Mi manca la mia cameretta. Cameretta…4metri x4 x 4 di altezza tanto piccola non era. Mi manca la luce bianca riflessa che la riempiva, specialmente nelle mattine in questo periodo degli ultimi giorni di scuola era una luce molto fredda, chiara. Mi mancano le sue finestre alte divise in tre parti. Ricordo i mangianastri divenuti poi walkman e poi stereo con lettore cd. Quando usciva l’ultimo album dei miei cantanti, Marco Masini,Paolo Vallesi,Celine Dion andavo sempre a sedere sul bordo del letto alla testata, inserivo la cassetta tremando dalla fretta e premevo play. Ricordo il primissimo ascolto era sempre piu vivido degli altri, forse perchè il nastro era vergine.

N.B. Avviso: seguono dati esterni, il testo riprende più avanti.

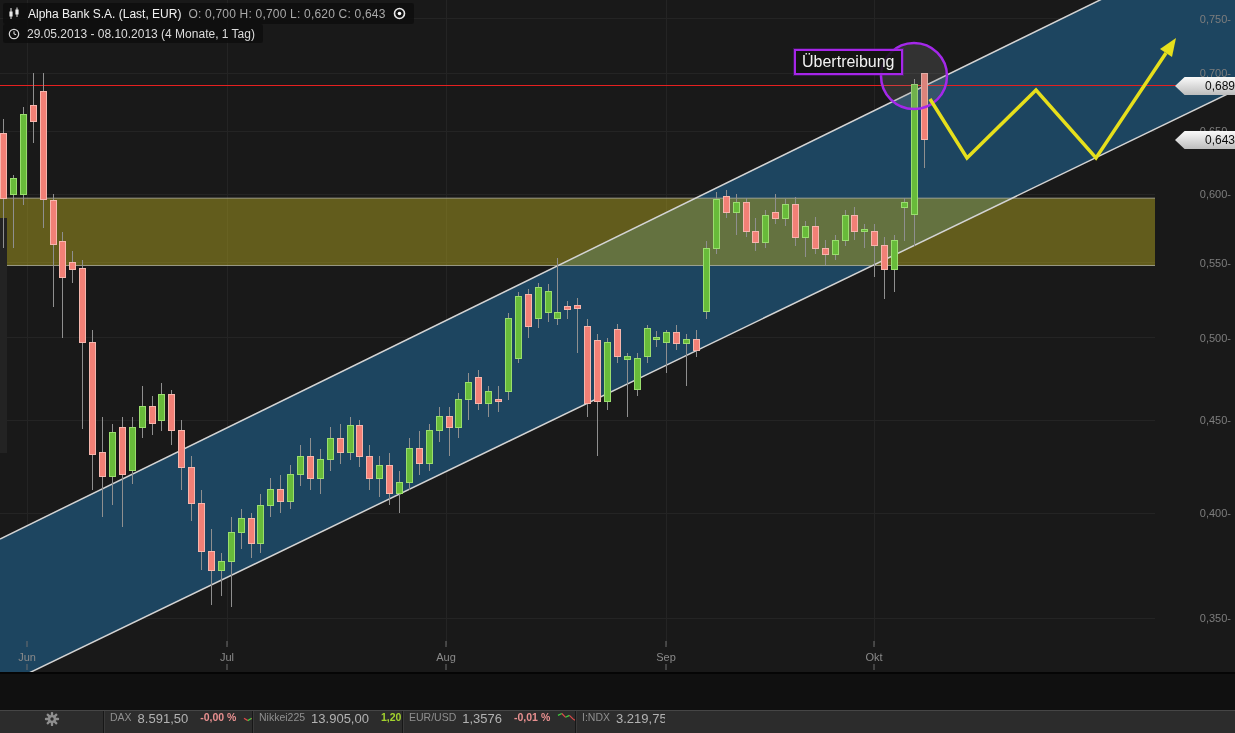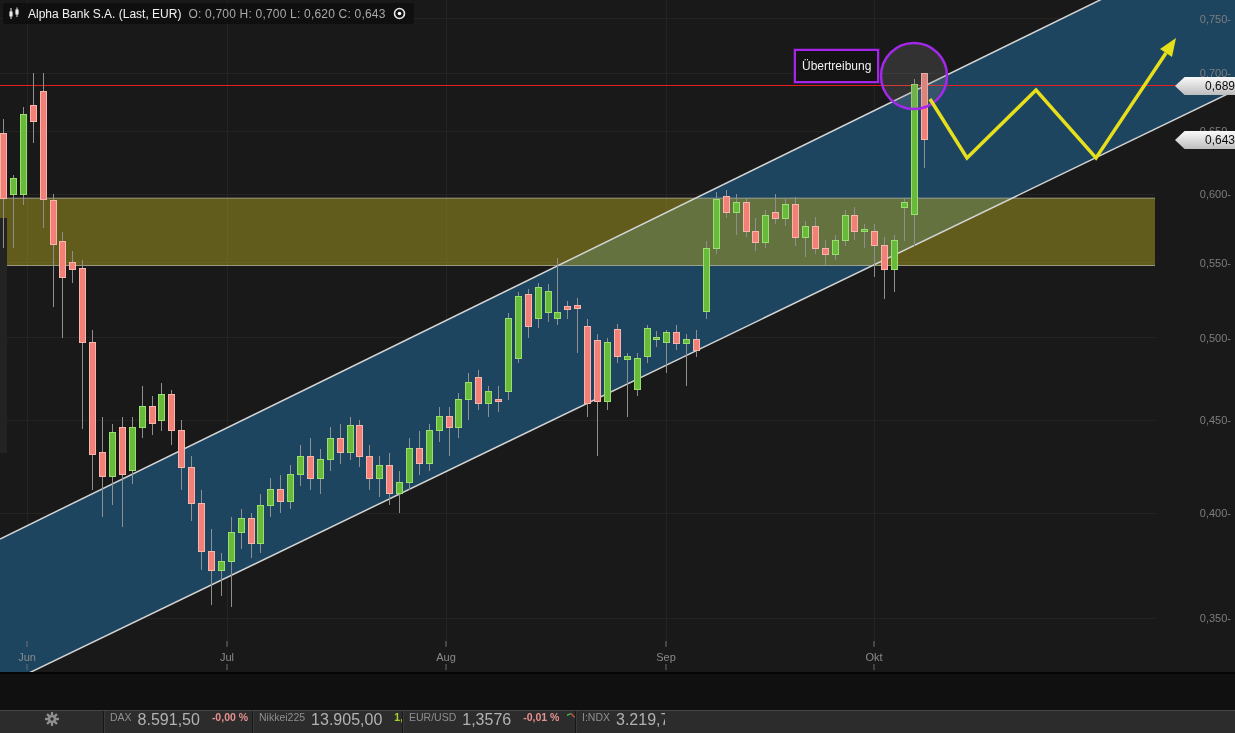--- a/index.html
+++ b/index.html
@@ -11,42 +11,42 @@
 
   
   .hdr-row{position:absolute;display:flex;align-items:center;gap:7px;background:rgba(14,14,14,0.85);
     padding:2px 8px 2px 5px;border-radius:2px;color:#efefef;font-size:12px;white-space:nowrap;text-align:center;}
   .hdr-row.r1{left:3px;top:3px;height:17px;}
   .hdr-row.r2{left:3px;top:24px;height:15px;color:#dcdcdc;}
   .hdr-ohlc{color:#a9a9a9;letter-spacing:0.2px;}
   .hdr-title{color:#f2f2f2;}
 
   
-  .anno-label{position:absolute;left:794px;top:49px;padding:8px 6px;border:2px solid #a625e8;
-    background:rgba(18,18,18,0.88);color:#f2f2f2;font-size:12px;box-shadow:0 0 0 1px rgba(120,30,180,0.35);}
+  .anno-label{position:absolute;left:794px;top:49px;padding:2px 6px;border:2px solid #a625e8;
+    background:rgba(18,18,18,0.88);color:#f2f2f2;font-size:16px;box-shadow:0 0 0 1px rgba(120,30,180,0.35);}
 
   
   .price-badge{position:absolute;right:0;width:52px;height:18px;line-height:18px;
     background:linear-gradient(#fafafa,#bdbdbd);color:#0a0a0a;font-size:12px;text-align:right;
     padding-left:8px;clip-path:polygon(0 50%,16% 0,100% 0,100% 100%,16% 100%);}
   .price-badge.b689{top:77px;}
   .price-badge.b643{top:131px;}
 
   .bottom-gap{position:absolute;left:0;top:672px;width:1235px;height:38px;background:#101010;
     border-top:2px solid #050505;}
 
   
   .ticker{position:absolute;left:0;top:710px;width:1235px;height:23px;background:#2c2c2c;
     border-top:1px solid #464646;display:flex;align-items:center;overflow:hidden;}
   .tseg{height:100%;display:flex;align-items:flex-start;box-sizing:border-box;
     border-left:1px solid #171717;box-shadow:inset 1px 0 0 #3a3a3a;padding:0 6px;gap:6px;overflow:hidden;}
   .tseg:first-child{border-left:none;box-shadow:none;justify-content:center;}
   .gear-seg{width:103px;}
   .tname{color:#8f8f8f;font-size:10.5px;white-space:nowrap;}
-  .tval{color:#b2b2b2;font-size:16px;white-space:nowrap;}
+  .tval{color:#b2b2b2;font-size:13px;white-space:nowrap;}
   .tsq{width:5px;height:5px;background:#a6d785;display:inline-block;}
   .tchg{font-size:10.5px;font-weight:700;white-space:nowrap;}
   .tchg.pos{color:#a3d32e;}
   .tchg.neg{color:#e99090;}
   .spark{flex:0 0 auto;}
 </style>
 </head>
 <body>
 
 <div class="stage">
@@ -298,20 +298,28 @@
       <line x1="9" y1="0.5" x2="9" y2="10" stroke="#e8e8e8" stroke-width="1"></line>
       <rect x="7.4" y="2.5" width="3.2" height="5" fill="#e8e8e8"></rect>
     </svg>
     <span class="hdr-title">Alpha Bank S.A. (Last, EUR)</span>
     <span class="hdr-ohlc">O: 0,700  H: 0,700  L: 0,620  C: 0,643</span>
     <svg width="13" height="13" viewBox="0 0 13 13">
       <circle cx="6.5" cy="6.5" r="5" fill="#101010" stroke="#e8e8e8" stroke-width="1.6"></circle>
       <circle cx="6.5" cy="6.5" r="1.8" fill="#ffffff"></circle>
     </svg>
   </div>
+  <div class="hdr-row r2">
+    <svg width="12" height="12" viewBox="0 0 12 12">
+      <circle cx="6" cy="6" r="4.7" fill="none" stroke="#d8d8d8" stroke-width="1.2"></circle>
+      <line x1="6" y1="6" x2="6" y2="3.2" stroke="#d8d8d8" stroke-width="1.1"></line>
+      <line x1="6" y1="6" x2="8.1" y2="6.8" stroke="#d8d8d8" stroke-width="1.1"></line>
+    </svg>
+    <span>29.05.2013 - 08.10.2013 (4 Monate, 1 Tag)</span>
+  </div>
 
   <div class="anno-label">Übertreibung</div>
 
   <div class="price-badge b689">0,689</div>
   <div class="price-badge b643">0,643</div>
 
   <div class="bottom-gap"></div>
 
   <div class="ticker">
     <div class="tseg gear-seg">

Ricordo un anno ricevetti un walkman superaccessoriatissimo per un compleanno, nero, con il minialtroparlante incorporato, stop play, ff, rw, tasto pausa e tasto rec. Una figata che niente altro sarebbe stato al suo pari.
Mi manca la strada sterrata che da qualche parte sulla Futa si immette nel bosco e dopo qualche curva inizia a scendere fino al torrente Gora. Li si apre un piazzale immenso a prato, è il campo della casa di mia zia dove ci ho passato estati fino a grande. Poco più sotto il torrente fresco con il suo ponticino e una micro pescaia dove passavo le ore a sentire il fruscio del vento fra i cipressi e latifoglie varie e il rumore dell’acqua che scorreva regolare incessante.

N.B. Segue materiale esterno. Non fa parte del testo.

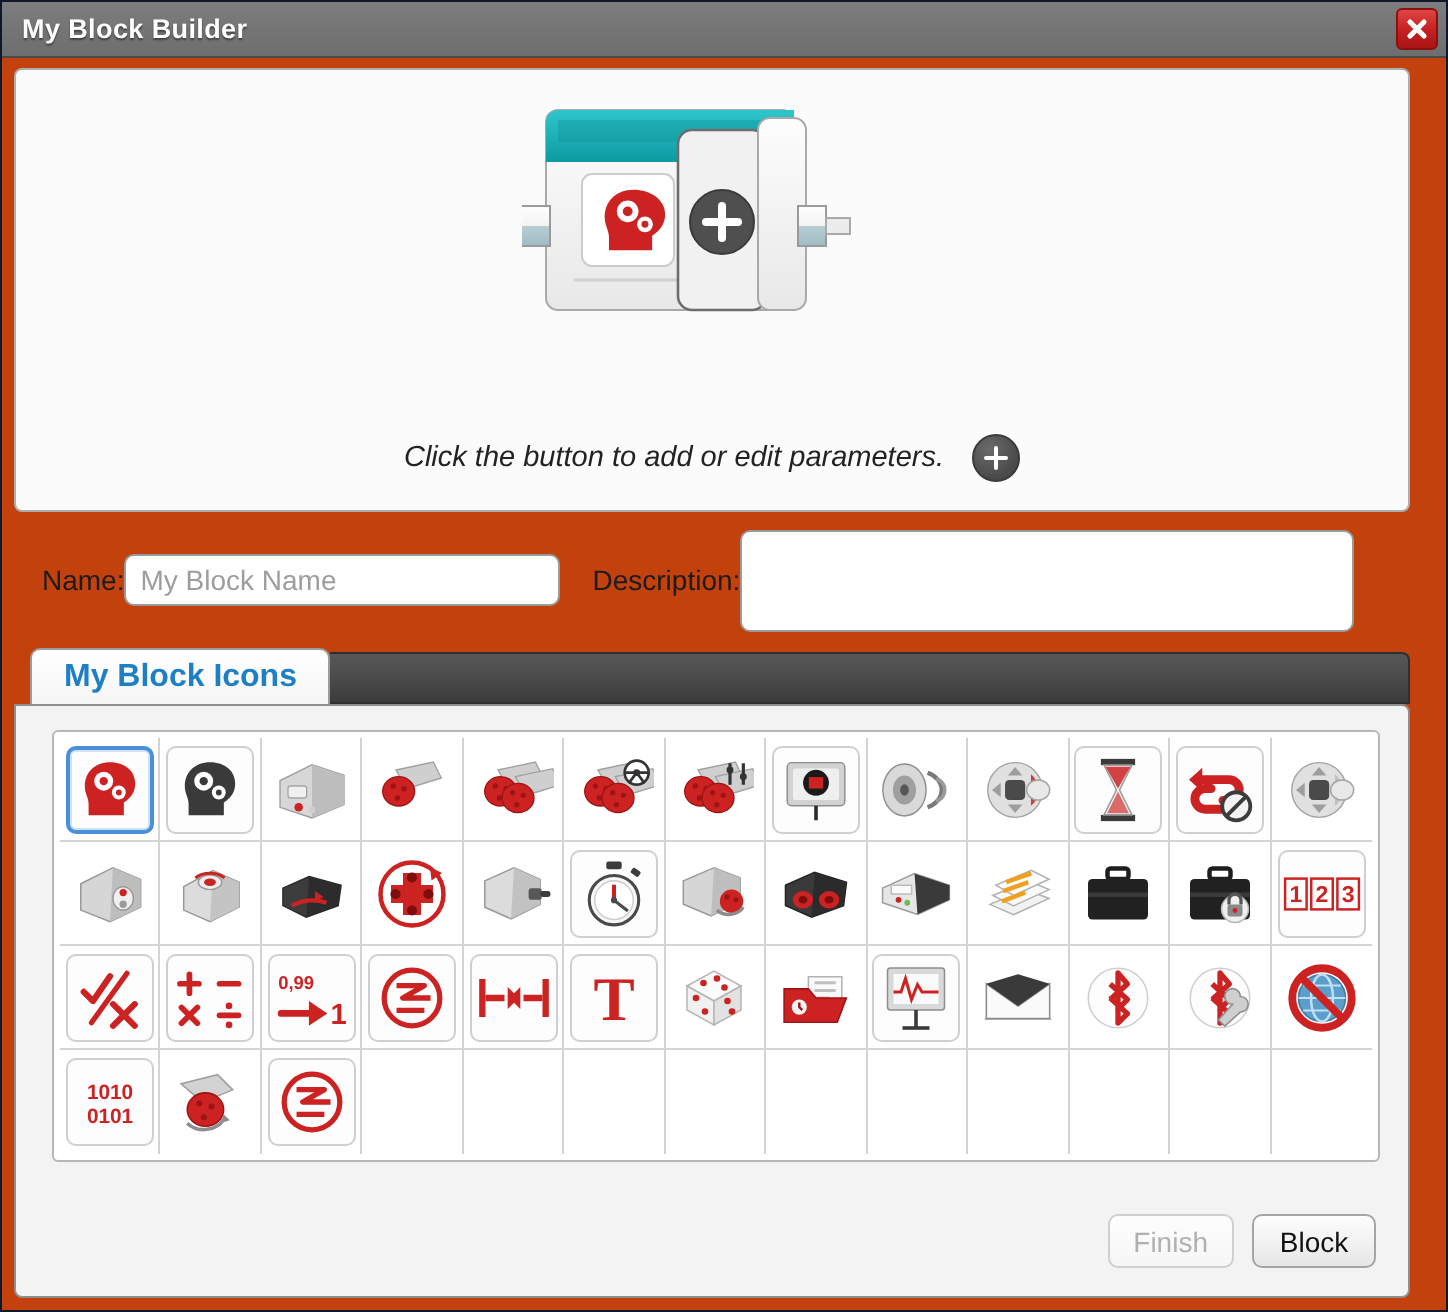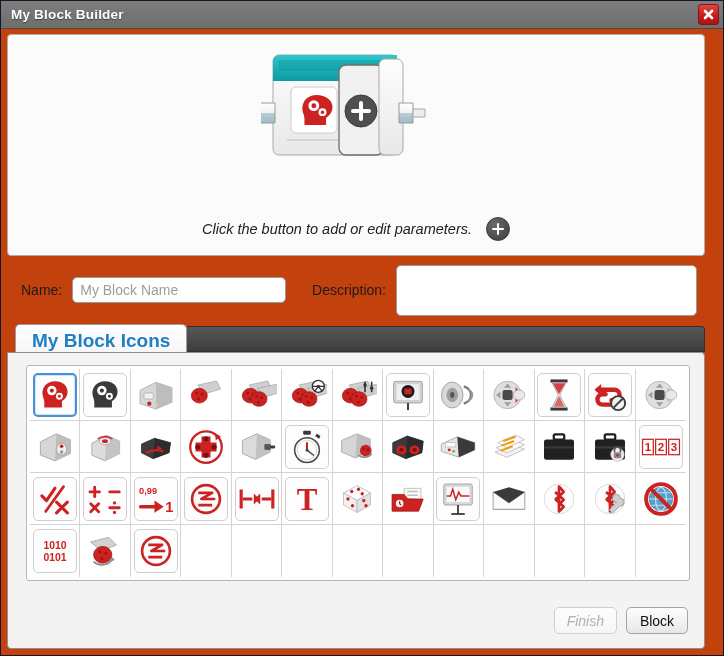--- a/index.html
+++ b/index.html
@@ -90,21 +90,20 @@
     content: ""; position: absolute;
     width: 2.5px; height: 12px; background: #fff; border-radius: 1px;
   }
   .plus-circle { position: relative; }
   
   .form-row {
     height: 68px;
     flex: 0 0 68px;
     display: flex; align-items: center;
     padding: 0 8px 0 14px;
-    gap: 10px;
   }
   .form-label {
     font-size: 14px; color: #1c1c1c;
   }
   .name-input {
     width: 218px; height: 26px;
     border: 1px solid #9a9a9a;
     border-radius: 5px;
     background: #ffffff;
     padding: 0 7px;
@@ -136,28 +135,28 @@
   .tab-rest {
     flex: 1 1 auto; height: 26px;
     background: linear-gradient(to bottom, #575757 0%, #4b4b4b 48%, #3c3c3c 100%);
     border: 1px solid #2f2f2f;
     border-left: none;
     border-top-right-radius: 4px;
   }
   .tab {
     height: 28px;
     padding: 0 16px;
-    display: flex; align-items: flex-end;
+    display: flex; align-items: center;
     background: linear-gradient(to bottom, #ffffff 0%, #f6f6f6 100%);
     border: 1px solid #9c9c9c;
     border-bottom: none;
     border-top-left-radius: 5px;
     border-top-right-radius: 5px;
     color: #1f7fc4;
-    font-size: 19px;
+    font-size: 16px;
     font-weight: bold;
     cursor: pointer;
     margin-left: 8px;
   }
   .tab-panel {
     flex: 1 1 auto;
     background: #f3f3f3;
     border: 1px solid #8f8f8f;
     border-top: 1px solid #8f8f8f;
     border-radius: 0 4px 4px 4px;
@@ -223,21 +222,20 @@
     font-size: 14px;
     font-family: "Liberation Sans", sans-serif;
     color: #111;
     cursor: pointer;
   }
   .btn.disabled {
     color: #b0b0b0;
     border-color: #cfcfcf;
     cursor: default;
     background: linear-gradient(to bottom, #fdfdfd 0%, #f6f6f6 100%);
-    font-style: italic;
   }
 </style>
 </head>
 <body>
 
 <div class="window">
 
   <div class="titlebar">
     <span class="title">My Block Builder</span>
     <div class="close-btn">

Mi manca la mia casa, il mio quartiere, la mia vita di allora e quella che ero convinto avrei avuto. Ricordo il giorno che l’ho lasciata per sempre. Ricordo il sole caldo che batteva sul viso mentre la macchina andava veloce sul raccordo autostradale del ponte a ema, le case che in poco tempo sparivano. Guidava mio zio, cercava di dire cose simpatiche e io piangevo in silenzio nascondendomi dietro gli occhiali.da sole. Nulla sarebbe stato piu come prima. Nulla sarebbe stato piu come programmato in tanti anni di sospiri in quella camera. Per 10 lunghi anni non sarebbe piu venuta a buttarmi giu dal letto alle 9 di mattina la mia amica Claudia. Oggi ho ripercorso tante tappe di quell’epoca costringendomi a ricordare a rivivere a riprovare le sensazioni di allora, delle cose che accadevano. Non lo so perché avevo smesso di pensarci a quei tempi ma adesso non voglio dimenticarli una seconda volta. I giri in via Gian Paolo Orsini, le domeniche mattina in chiesa, i pomeriggi all’albereta, mia cugina Sonia che voleva stare con me da piccola e io invece volevo stare dalle mie cugine Laura e Ilaria. Però se poi non c’era la cercavo. Mi sentivo importante forte nel sapere e dire ai miei compagni che anche io come loro avevo pezzi di famiglia nelle stesse strade. Potevo scorgere un pezzettino di facciata della sua casa dalla mia finestra. Ricordo che da via Coluccio per me era un viaggio passare il ponte e arrivare in via Quintino Sella dove potevo sfogarmi devastando la vita di nonna zii e cugine. Ricordo che la libertá che non avevo nemmeno con la condizionale per quanto la contestassi la sentivo confortante. Il mare aperto è bello: tre anni 18,19 e 20 anni poi anche ciao. Da quando sono stato portato via da quei luoghi mi sono perso. Un po’ Oz un po’ paese delle meraviglie ma insomma devo tornare a casa perché ho un destino da seguire, una vita da vivere e tante cose da fare. Ringrazio per aver vissuto questa giornata.